И Лора рассказала. О том, как вычитала о Самайнтауне из журналов и подслушала историю лаборантов в университете, которые отмечали здесь рождественский уикенд и остались в полном восторге; как решила посмотреть на город собственными глазами, авось найдет кого-то, кто сведущ в проклятиях или неполноценных превращениях в людей; как уволилась со старой работы, собрала вещи и переехала сюда одним днем, промаявшись пять часов в самолете и еще столько же в поезде. О том, как Лора просидела сутки в «Тыкве», пока не придумала познакомиться с Наташей и попросить ее свести их с Джеком, она рассказала тоже. Об идиотском «собеседовании», которое ей пришлось пройти, о снятой у Джека комнате, и о том, как он помогал ей искать первые месяцы заказы, даже уговорил Винсента Белла выделить средства из казны на несколько проектов вроде автобусных маршрутов, увеличивших туристический поток. Невольно Лора перешла к тому, как изменила Самайнтаун за какие-то четыре года, и гордость просочилась в ее голосе впервые не как яд, а как противоядие.

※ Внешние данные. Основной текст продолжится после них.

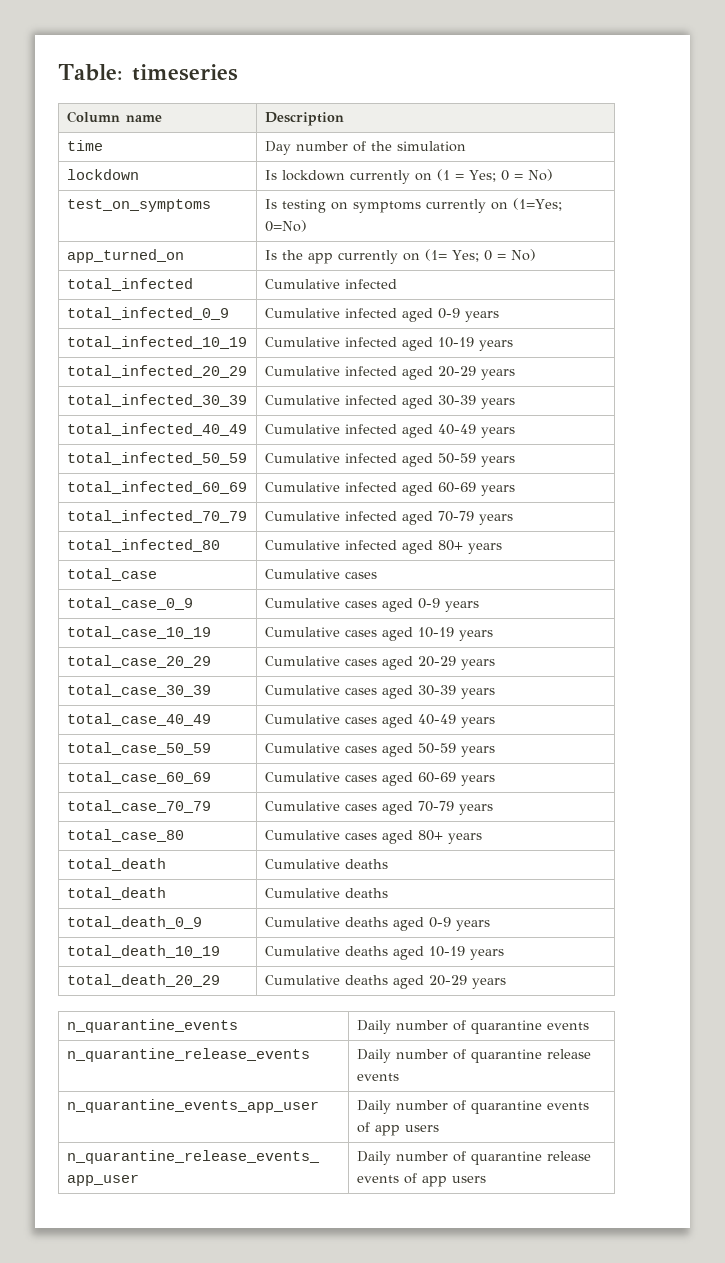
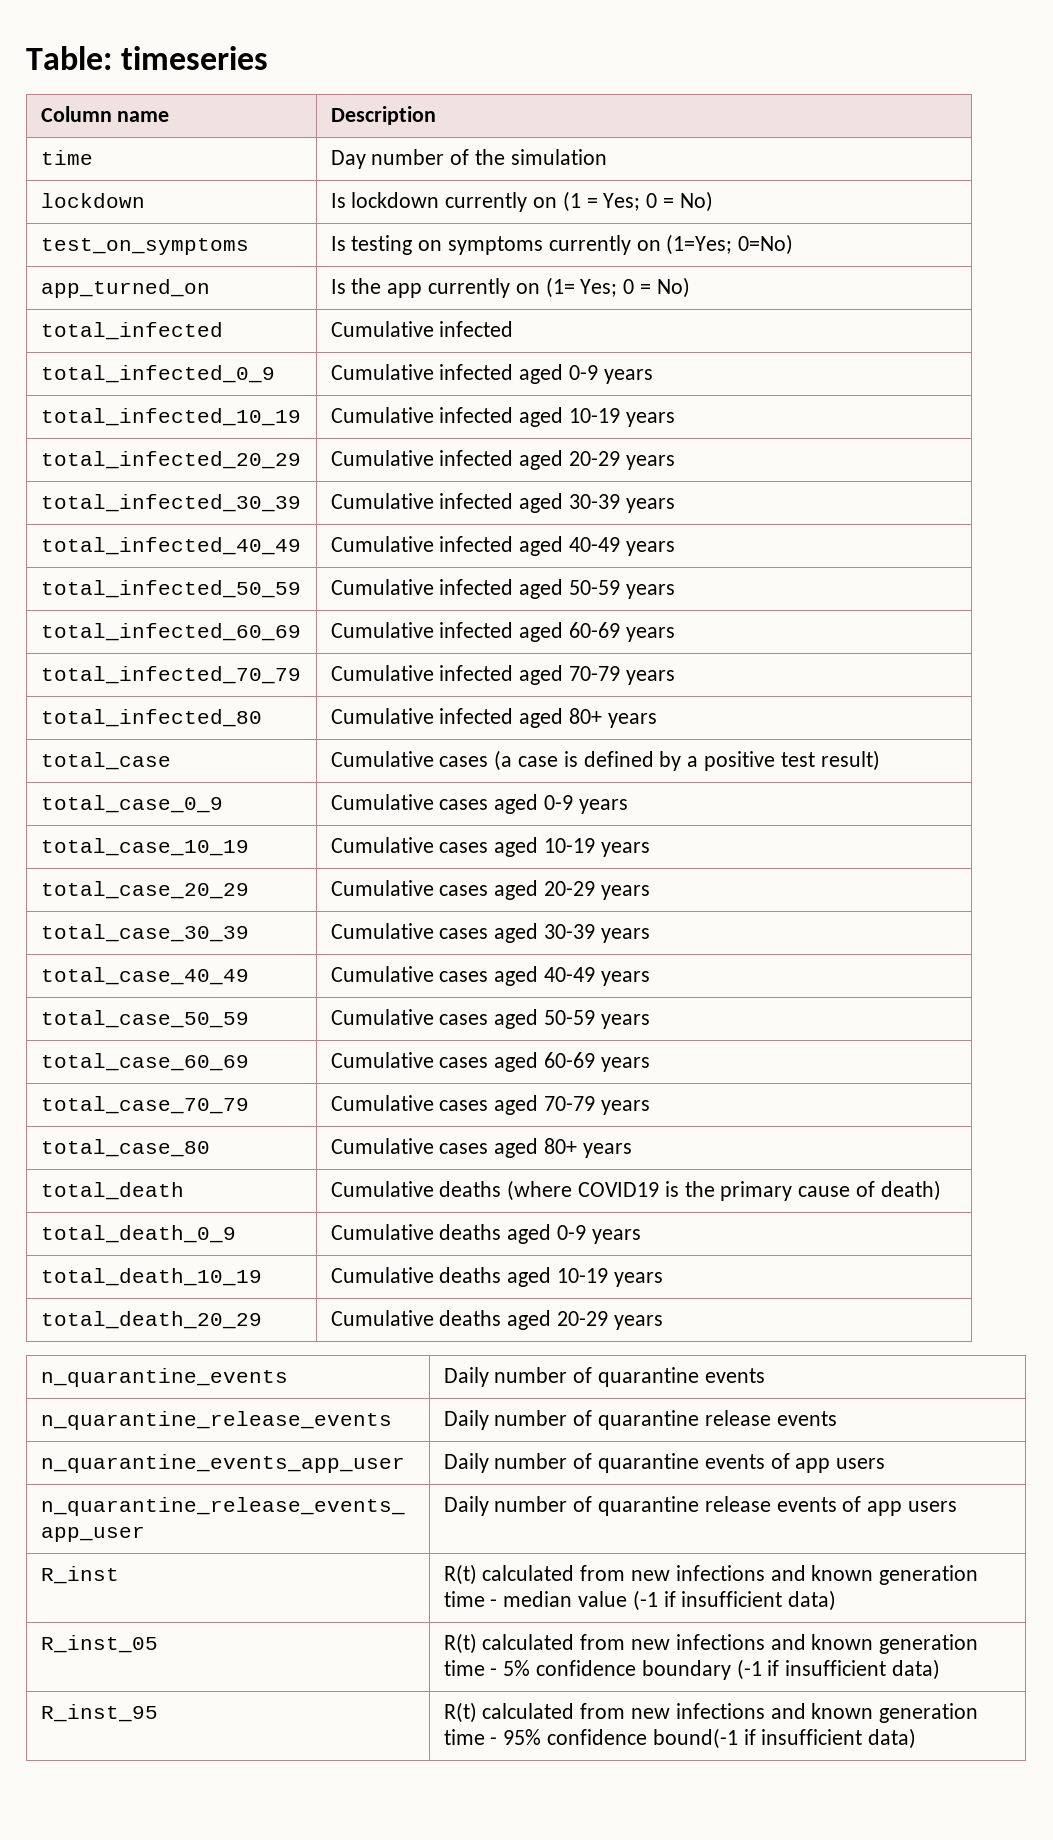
(377, 575) none -> [494,750,880,771] (a case is defined by a positive test result)
[66,887,166,900] [264,888,388,898] // total_death | Cumulative deaths -> [507,1180,941,1201] (where COVID19 is the primary cause of death)
(486, 1179) none -> [40,1566,119,1584] [443,1564,979,1585] [443,1590,837,1611] [40,1635,158,1653] [443,1633,979,1654] [443,1659,940,1680] [40,1704,158,1722] [443,1702,979,1723] [443,1728,917,1749] // R_inst | R(t) calculated from new infections and known generation time - median value (-1 if insufficient data) // R_inst_05 | R(t) calculated from new infections and known generation time - 5% confidence boundary (-1 if insufficient data) // R_inst_95 | R(t) calculated from new infections and known generation time - 95% confidence bound(-1 if insufficient data)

Она вспомнила, как ей даже вручили премию на одном из фестивалей и как Франц в шутку отнял у нее статуэтку в виде тыквы со словами «Встань и забери!». Лора поведала о ссорах, которые постоянно сотрясают Крепость, о розыгрышах над Джеком, в каждом из которых она на самом деле принимала участия не меньше, чем Франц, и о том, как ей досаждает их забота, как они вечно норовят забраться ей под кожу – не издевками и замечаниями, как все, а мерзкой добротой.

Ламмас слушал внимательно, не перебивая, и изредка направлял ее полившийся поток в то или иное русло. Интересовался, что Джек любит, какие фильмы смотрит, где гуляет и почему готовит, когда нервничает (об этом Лора проболталась нечаянно, точно так же, как и о том, что Джек частенько разбивает тыквы и идет за ними к Наташе, которая закупает их оптом за полцены). Вопросы Ламмаса казались Лоре безобидными и даже весьма посредственными для той платы, которую он ей посулил, и спустя час она даже начала получать удовольствие от беседы.

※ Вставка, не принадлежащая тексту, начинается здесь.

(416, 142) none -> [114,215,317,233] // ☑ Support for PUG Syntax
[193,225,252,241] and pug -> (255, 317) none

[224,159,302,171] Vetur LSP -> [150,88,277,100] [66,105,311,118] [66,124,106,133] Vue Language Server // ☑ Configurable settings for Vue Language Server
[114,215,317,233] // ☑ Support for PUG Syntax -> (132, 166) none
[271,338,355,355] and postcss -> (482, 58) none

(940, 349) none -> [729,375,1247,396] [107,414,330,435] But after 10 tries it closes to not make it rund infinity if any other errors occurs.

Лора выпила уже полкружки шоколада, когда он все-таки спросил нечто необычное:

– А ты знаешь, где находится Первая свеча?

– Какая-какая свеча?

– Сплетенная из семи стержней и с голубым огнем. Причем сколько лет горит, а все не уменьшается, и тепло от нее не исходит, только холод, как от свежевскопанной могилы.

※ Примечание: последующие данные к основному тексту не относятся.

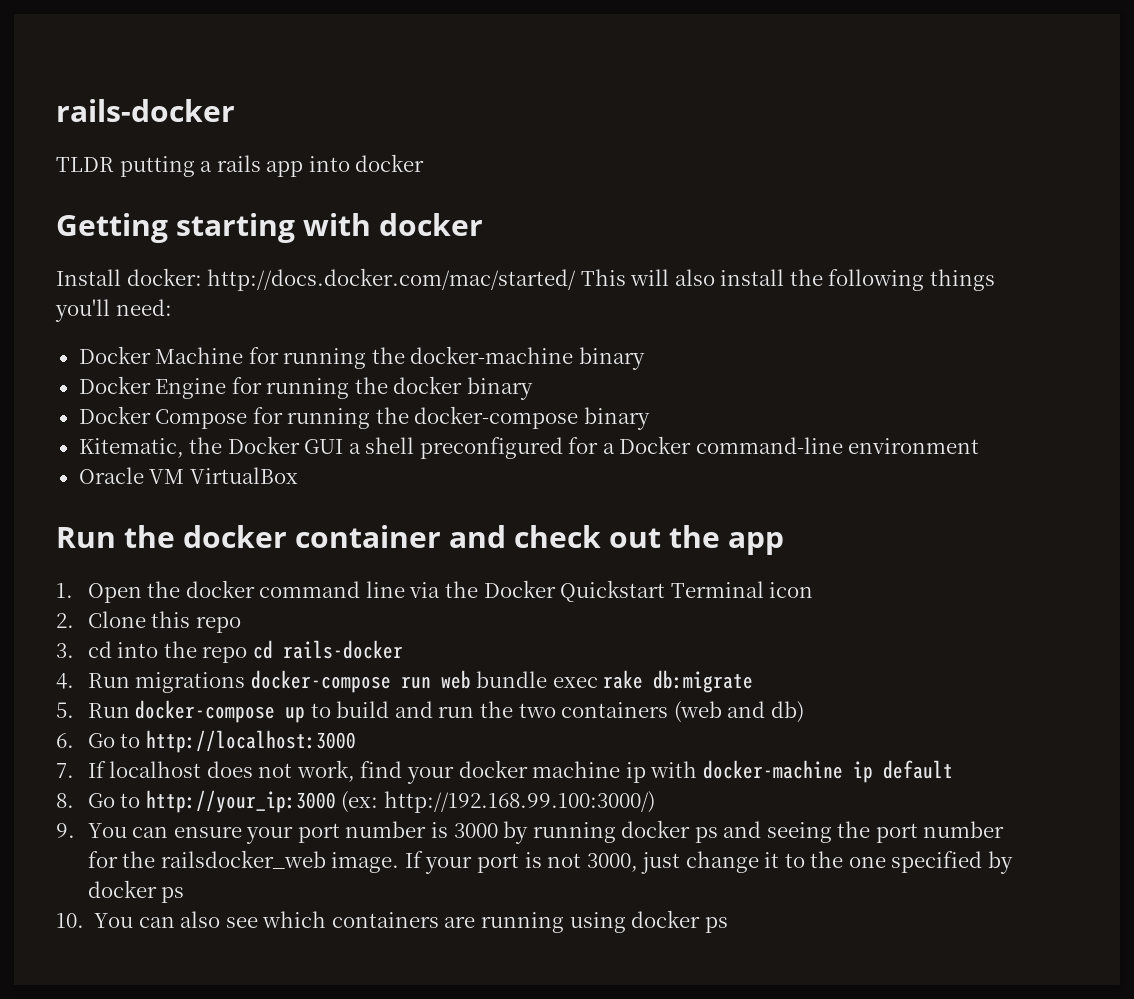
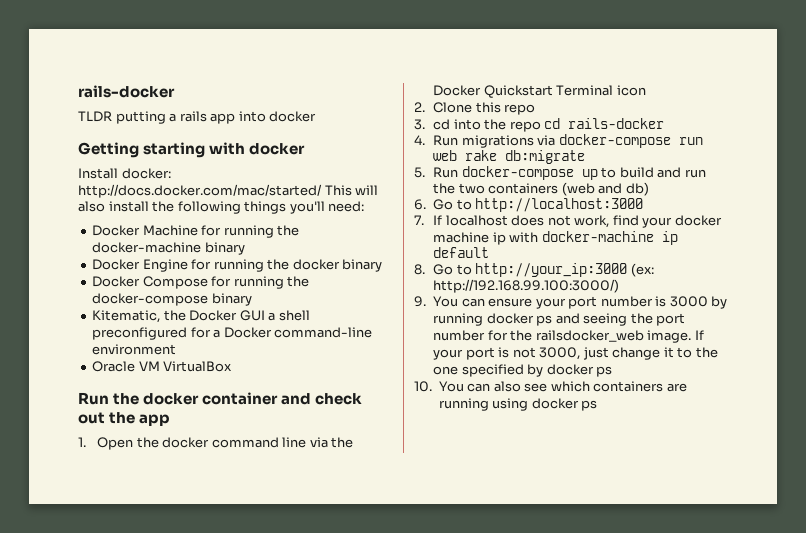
(246, 682) none -> [537,135,556,146] via
[476,671,598,688] bundle exec -> (458, 155) none

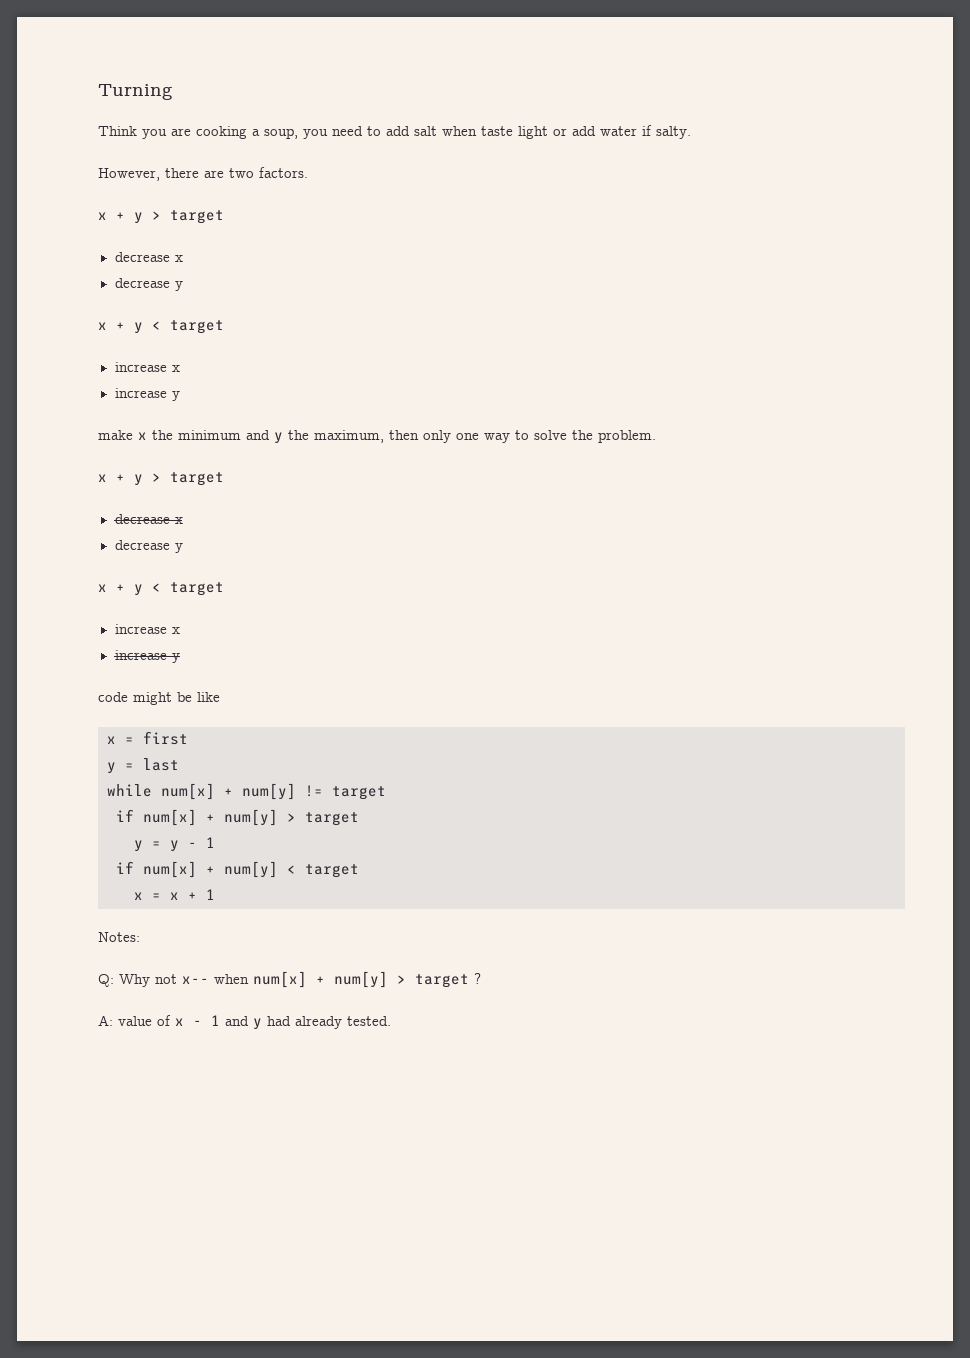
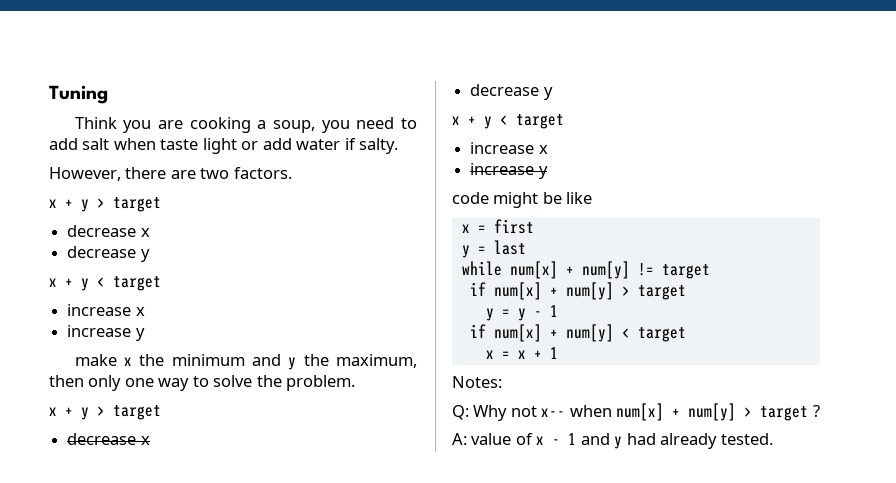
[98,84,173,100] Turning -> [49,85,108,104] Tuning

– Ты про такие, как в тех тыквах? – уточнила Лора, махнув головой на оранжевых и круглых свидетелей их разговора. Тыквы с вырезанными на них рожицами, откуда лился бирюзовый свет, и которые по какому-то глупому городскому суеверию было запрещено тушить, встречались на улицах Самайнтауна всюду, и даже кафе не было исключением. Здесь они сторожили веранду, расставленные поверх широких деревянных перил, словно часть декораций, подобная стогам сена на входе или зеленому плющу, увивающему балки и крышу веранды.